**** DATASET RECORDS ****

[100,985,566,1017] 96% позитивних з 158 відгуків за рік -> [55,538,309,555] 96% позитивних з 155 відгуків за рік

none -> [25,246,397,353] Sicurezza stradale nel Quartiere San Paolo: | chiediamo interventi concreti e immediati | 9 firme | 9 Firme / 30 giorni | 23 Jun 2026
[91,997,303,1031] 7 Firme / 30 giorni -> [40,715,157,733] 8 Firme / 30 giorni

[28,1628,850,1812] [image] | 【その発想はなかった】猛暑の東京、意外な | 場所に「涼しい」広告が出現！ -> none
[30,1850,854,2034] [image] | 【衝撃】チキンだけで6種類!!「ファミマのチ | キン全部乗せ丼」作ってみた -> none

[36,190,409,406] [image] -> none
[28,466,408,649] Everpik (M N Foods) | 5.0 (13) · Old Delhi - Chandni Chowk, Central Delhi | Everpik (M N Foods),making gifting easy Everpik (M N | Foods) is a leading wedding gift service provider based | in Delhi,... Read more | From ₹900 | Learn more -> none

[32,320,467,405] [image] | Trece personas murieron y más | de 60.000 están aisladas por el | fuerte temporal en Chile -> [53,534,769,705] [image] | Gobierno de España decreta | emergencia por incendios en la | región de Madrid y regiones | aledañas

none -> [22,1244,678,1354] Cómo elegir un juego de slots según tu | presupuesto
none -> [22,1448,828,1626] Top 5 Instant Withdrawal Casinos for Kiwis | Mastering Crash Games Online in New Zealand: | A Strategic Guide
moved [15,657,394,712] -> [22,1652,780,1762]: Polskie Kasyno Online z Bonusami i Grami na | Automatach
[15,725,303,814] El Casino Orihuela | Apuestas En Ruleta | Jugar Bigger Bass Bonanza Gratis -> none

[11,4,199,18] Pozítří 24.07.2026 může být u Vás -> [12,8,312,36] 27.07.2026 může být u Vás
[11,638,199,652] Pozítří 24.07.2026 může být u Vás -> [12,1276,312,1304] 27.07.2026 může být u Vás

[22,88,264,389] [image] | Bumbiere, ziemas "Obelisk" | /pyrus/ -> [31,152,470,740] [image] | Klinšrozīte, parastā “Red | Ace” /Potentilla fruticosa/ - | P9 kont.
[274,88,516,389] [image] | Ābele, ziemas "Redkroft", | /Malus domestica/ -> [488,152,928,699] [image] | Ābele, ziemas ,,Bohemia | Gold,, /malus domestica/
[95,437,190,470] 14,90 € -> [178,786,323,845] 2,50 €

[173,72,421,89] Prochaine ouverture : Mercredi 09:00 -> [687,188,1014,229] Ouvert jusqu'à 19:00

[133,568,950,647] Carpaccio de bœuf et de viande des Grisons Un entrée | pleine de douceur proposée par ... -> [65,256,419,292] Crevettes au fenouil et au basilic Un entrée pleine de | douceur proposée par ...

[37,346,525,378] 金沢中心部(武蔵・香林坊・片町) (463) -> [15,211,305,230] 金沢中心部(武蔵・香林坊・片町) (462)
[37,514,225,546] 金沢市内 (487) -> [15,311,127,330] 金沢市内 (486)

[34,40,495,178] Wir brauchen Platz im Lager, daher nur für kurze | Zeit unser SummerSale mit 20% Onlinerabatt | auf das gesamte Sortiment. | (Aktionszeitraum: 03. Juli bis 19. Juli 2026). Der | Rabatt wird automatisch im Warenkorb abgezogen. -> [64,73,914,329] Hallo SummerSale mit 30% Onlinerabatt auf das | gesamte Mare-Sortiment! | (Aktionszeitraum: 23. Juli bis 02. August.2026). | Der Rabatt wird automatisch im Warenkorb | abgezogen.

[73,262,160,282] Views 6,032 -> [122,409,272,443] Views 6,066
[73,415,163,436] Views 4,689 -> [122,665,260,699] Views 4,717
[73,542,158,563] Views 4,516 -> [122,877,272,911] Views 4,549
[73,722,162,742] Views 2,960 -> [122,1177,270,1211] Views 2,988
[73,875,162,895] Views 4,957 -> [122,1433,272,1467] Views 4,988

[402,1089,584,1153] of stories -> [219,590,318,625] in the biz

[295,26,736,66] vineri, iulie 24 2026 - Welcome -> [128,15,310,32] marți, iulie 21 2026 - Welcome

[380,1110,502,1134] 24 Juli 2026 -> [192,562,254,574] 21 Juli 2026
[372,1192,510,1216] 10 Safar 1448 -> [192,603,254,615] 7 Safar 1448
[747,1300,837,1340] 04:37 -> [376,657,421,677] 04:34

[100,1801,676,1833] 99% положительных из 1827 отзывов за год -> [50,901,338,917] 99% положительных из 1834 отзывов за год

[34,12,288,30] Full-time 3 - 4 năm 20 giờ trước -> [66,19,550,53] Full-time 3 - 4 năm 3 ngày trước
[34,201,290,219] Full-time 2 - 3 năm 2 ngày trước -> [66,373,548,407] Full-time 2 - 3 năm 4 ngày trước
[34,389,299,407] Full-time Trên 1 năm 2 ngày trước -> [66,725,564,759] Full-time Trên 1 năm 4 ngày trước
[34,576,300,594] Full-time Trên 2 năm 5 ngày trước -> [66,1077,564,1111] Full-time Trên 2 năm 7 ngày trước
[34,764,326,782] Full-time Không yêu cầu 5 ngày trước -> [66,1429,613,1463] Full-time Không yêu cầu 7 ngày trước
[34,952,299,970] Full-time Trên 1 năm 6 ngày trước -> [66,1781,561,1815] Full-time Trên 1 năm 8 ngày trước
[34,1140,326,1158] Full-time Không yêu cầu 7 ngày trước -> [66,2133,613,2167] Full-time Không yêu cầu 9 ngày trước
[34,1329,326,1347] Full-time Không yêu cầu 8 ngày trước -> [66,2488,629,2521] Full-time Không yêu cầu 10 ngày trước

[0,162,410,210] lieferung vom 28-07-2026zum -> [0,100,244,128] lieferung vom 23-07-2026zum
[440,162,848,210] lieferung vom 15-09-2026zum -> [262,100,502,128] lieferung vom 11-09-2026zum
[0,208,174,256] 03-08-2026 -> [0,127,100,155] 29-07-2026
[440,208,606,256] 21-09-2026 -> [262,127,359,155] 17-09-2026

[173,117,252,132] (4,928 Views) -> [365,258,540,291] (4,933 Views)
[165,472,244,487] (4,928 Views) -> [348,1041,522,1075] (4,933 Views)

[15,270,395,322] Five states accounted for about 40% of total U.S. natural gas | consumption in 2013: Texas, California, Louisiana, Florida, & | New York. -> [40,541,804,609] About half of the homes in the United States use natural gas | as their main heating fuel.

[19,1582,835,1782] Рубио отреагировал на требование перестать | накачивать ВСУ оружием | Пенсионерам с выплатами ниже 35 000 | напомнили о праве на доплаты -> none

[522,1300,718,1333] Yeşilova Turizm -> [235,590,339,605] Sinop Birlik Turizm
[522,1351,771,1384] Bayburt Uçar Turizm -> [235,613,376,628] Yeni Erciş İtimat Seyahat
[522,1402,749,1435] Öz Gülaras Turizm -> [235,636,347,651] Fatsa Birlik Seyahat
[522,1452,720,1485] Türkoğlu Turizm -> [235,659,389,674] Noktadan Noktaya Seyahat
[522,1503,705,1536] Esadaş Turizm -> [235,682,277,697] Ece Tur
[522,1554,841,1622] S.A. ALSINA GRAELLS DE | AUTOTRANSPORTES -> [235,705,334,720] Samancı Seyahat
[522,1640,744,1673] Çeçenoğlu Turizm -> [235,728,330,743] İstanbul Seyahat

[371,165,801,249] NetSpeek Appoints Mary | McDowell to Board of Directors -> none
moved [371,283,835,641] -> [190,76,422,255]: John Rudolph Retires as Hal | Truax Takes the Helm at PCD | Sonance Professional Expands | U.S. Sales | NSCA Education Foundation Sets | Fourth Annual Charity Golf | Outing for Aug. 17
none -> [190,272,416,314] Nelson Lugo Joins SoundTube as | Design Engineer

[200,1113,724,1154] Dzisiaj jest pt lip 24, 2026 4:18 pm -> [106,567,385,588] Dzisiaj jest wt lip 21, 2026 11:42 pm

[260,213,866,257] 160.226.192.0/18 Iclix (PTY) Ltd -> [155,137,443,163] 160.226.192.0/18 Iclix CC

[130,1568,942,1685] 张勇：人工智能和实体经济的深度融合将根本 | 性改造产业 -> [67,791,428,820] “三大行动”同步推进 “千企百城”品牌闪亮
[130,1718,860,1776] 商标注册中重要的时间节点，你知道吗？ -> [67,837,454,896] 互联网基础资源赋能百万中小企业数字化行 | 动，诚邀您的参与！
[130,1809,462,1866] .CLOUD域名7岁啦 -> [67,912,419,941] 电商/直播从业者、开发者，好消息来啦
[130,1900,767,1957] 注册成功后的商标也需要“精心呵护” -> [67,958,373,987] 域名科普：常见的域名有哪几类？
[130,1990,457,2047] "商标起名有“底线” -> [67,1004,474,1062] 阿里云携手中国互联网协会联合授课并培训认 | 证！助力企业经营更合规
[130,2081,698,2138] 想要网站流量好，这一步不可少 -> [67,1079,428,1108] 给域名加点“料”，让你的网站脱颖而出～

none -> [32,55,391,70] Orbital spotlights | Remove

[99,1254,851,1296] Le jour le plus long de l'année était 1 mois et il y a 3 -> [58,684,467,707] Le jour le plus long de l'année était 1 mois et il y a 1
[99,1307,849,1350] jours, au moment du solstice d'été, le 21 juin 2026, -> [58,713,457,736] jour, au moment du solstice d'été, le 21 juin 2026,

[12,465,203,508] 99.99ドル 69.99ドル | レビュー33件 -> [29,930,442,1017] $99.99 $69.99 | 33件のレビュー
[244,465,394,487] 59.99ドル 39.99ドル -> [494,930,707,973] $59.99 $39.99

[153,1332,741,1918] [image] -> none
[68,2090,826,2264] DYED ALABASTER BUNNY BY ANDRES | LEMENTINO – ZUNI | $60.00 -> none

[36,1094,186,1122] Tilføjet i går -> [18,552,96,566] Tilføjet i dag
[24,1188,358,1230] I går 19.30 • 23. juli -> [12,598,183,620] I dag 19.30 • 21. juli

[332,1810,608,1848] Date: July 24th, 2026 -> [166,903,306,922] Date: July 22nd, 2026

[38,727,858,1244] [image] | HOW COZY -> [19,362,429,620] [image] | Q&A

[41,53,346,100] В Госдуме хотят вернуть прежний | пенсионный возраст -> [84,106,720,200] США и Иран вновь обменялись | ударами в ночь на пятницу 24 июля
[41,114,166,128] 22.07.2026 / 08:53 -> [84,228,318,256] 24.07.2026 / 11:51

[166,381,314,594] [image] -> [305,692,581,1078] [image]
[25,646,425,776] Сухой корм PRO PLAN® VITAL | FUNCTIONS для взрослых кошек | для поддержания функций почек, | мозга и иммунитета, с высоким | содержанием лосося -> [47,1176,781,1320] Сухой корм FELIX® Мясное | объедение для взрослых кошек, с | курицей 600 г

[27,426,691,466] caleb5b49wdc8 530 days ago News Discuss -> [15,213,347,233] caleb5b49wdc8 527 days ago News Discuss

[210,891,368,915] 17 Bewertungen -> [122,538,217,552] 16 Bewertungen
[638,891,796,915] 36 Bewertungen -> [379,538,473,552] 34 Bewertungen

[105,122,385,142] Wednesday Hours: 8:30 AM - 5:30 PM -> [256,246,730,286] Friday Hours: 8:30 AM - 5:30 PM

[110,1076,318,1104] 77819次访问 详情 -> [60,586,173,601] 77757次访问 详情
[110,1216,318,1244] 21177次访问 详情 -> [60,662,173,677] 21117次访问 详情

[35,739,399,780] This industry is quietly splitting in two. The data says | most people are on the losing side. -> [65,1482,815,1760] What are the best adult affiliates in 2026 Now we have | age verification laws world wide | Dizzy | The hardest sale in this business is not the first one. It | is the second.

****

◆ WHAT YOU ARE ASKED TO DO ◆
Each line of the data that has the string "Views" should be returned.

◆ SOLUTION TO THE PROBLEM ◆
[73,262,160,282] Views 6,032 -> [122,409,272,443] Views 6,066
[73,415,163,436] Views 4,689 -> [122,665,260,699] Views 4,717
[73,542,158,563] Views 4,516 -> [122,877,272,911] Views 4,549
[73,722,162,742] Views 2,960 -> [122,1177,270,1211] Views 2,988
[73,875,162,895] Views 4,957 -> [122,1433,272,1467] Views 4,988
[173,117,252,132] (4,928 Views) -> [365,258,540,291] (4,933 Views)
[165,472,244,487] (4,928 Views) -> [348,1041,522,1075] (4,933 Views)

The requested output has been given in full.